Primary Submission Category: Policy Learning
Optimal Plug-in Treatment Rules under Heterogeneous Network Interference
Authors: Elena Dal Torrione, Laura Forastiere,
Presenting Author: Elena Dal Torrione*
This paper studies optimal treatment policies under heterogeneous network interference, where treating different individuals affects welfare differently through their direct response and influence on others. In settings without interference, the welfare-maximizing policy treats individuals with positive conditional average treatment effects. Under interference, however, individual outcomes depend on others’ treatments, and simple plug-in treatment rules are generally unavailable without further assumptions on the underlying potential outcome structure. We first derive general first-order optimality conditions in terms of conditional direct effects for units with given covariates and conditional indirect effects on other units.
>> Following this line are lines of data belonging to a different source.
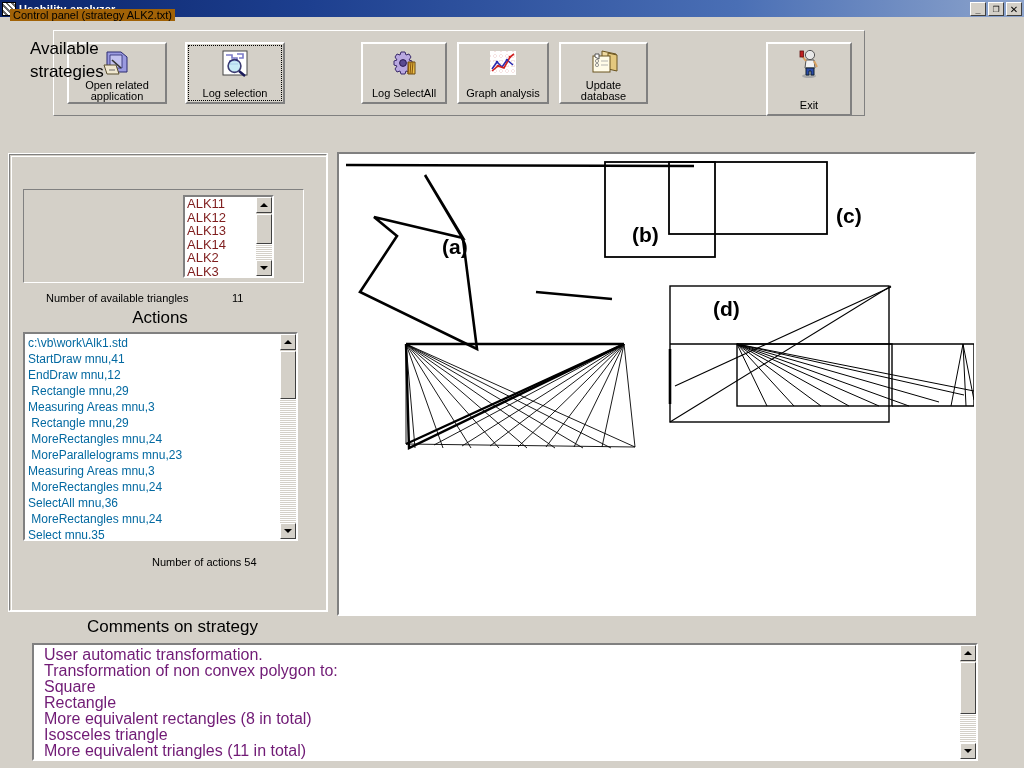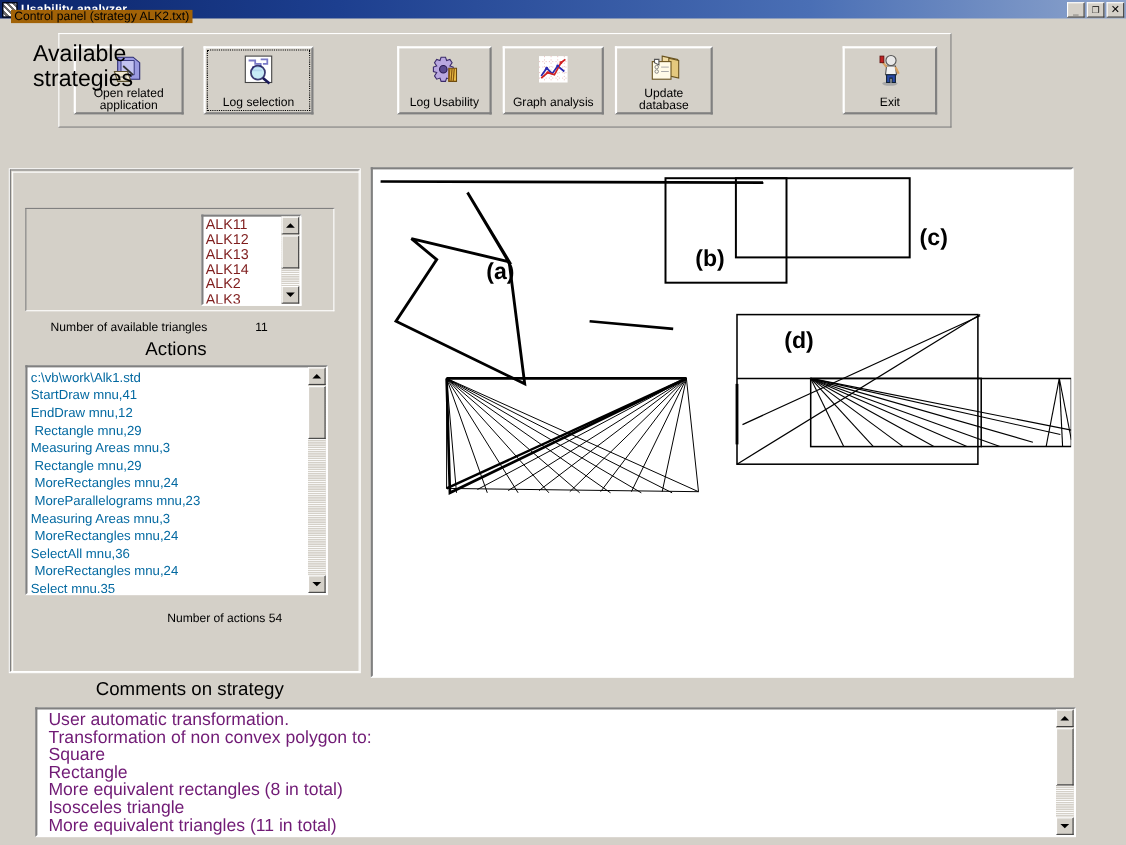"Available" #avail-label { font-size: 21px -> 17px }
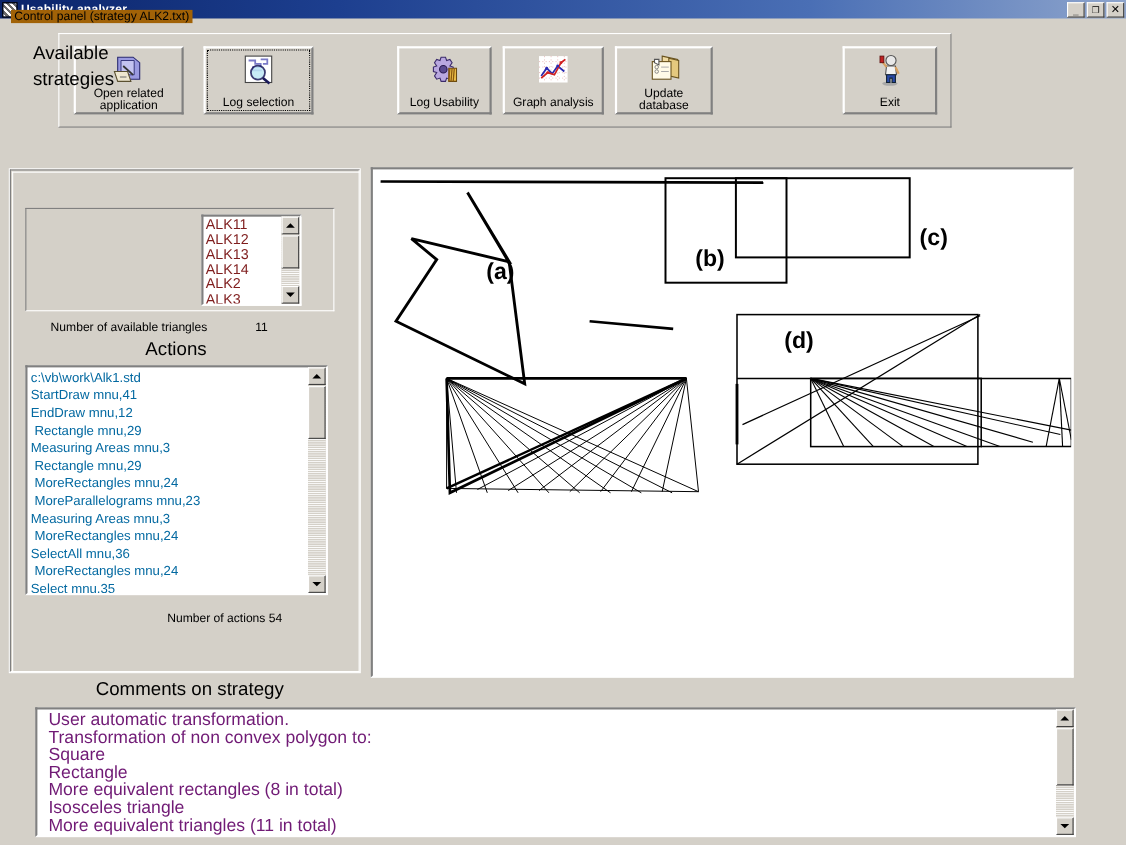"Log Usability" span.lbl { text: Usability -> SelectAll }
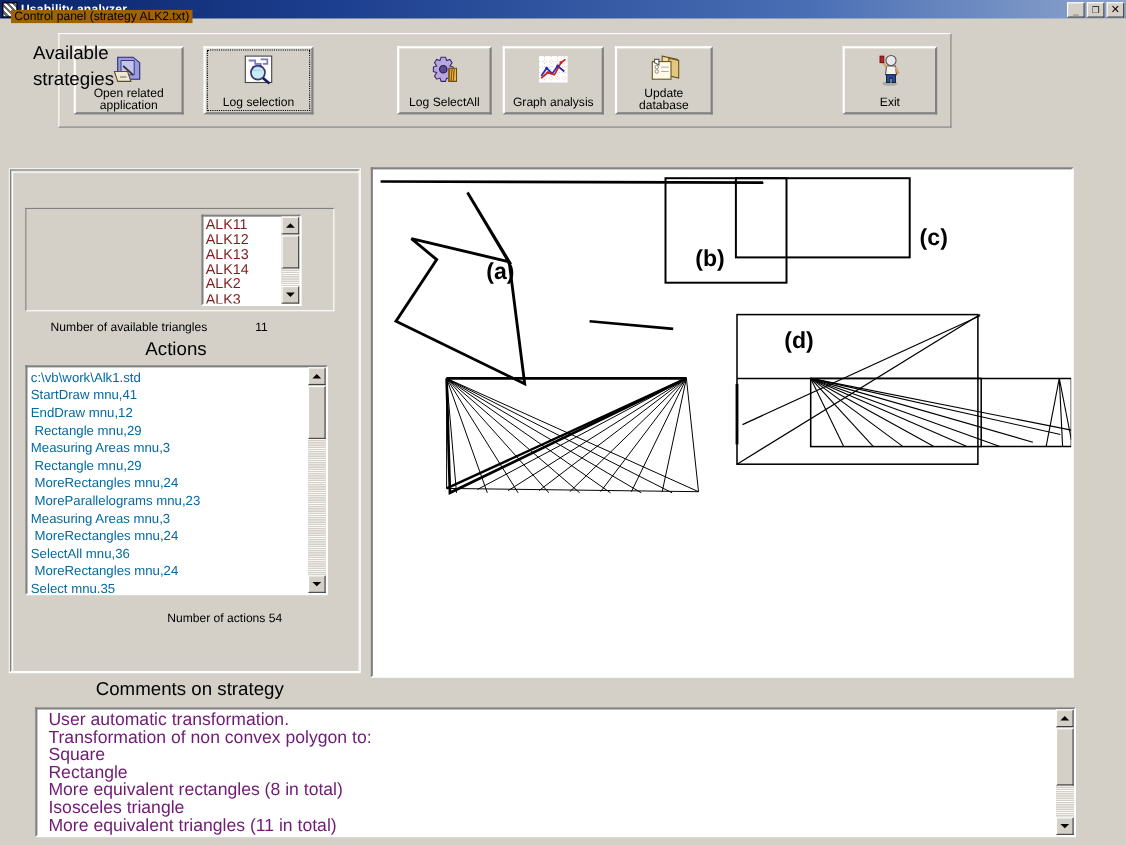"Exit" div.tbtn { height: 62px -> 74px }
Unlike no-interference settings, we show that under interference optimal treatment rules may be stochastic, and we provide sufficient conditions for when the optimal policy is stochastic or deterministic. Next, we propose a quadratic outcome model that incorporates pairwise treatment interactions and nests standard linear-exposure models. We derive conditions under which the optimal policy admits a closed-form characterization and discuss implications for plug-in treatment rule estimation. Finally, we extend our analysis to welfare maximization under budget constraints and to the complementary problem of minimizing budget subject to outcome constraints.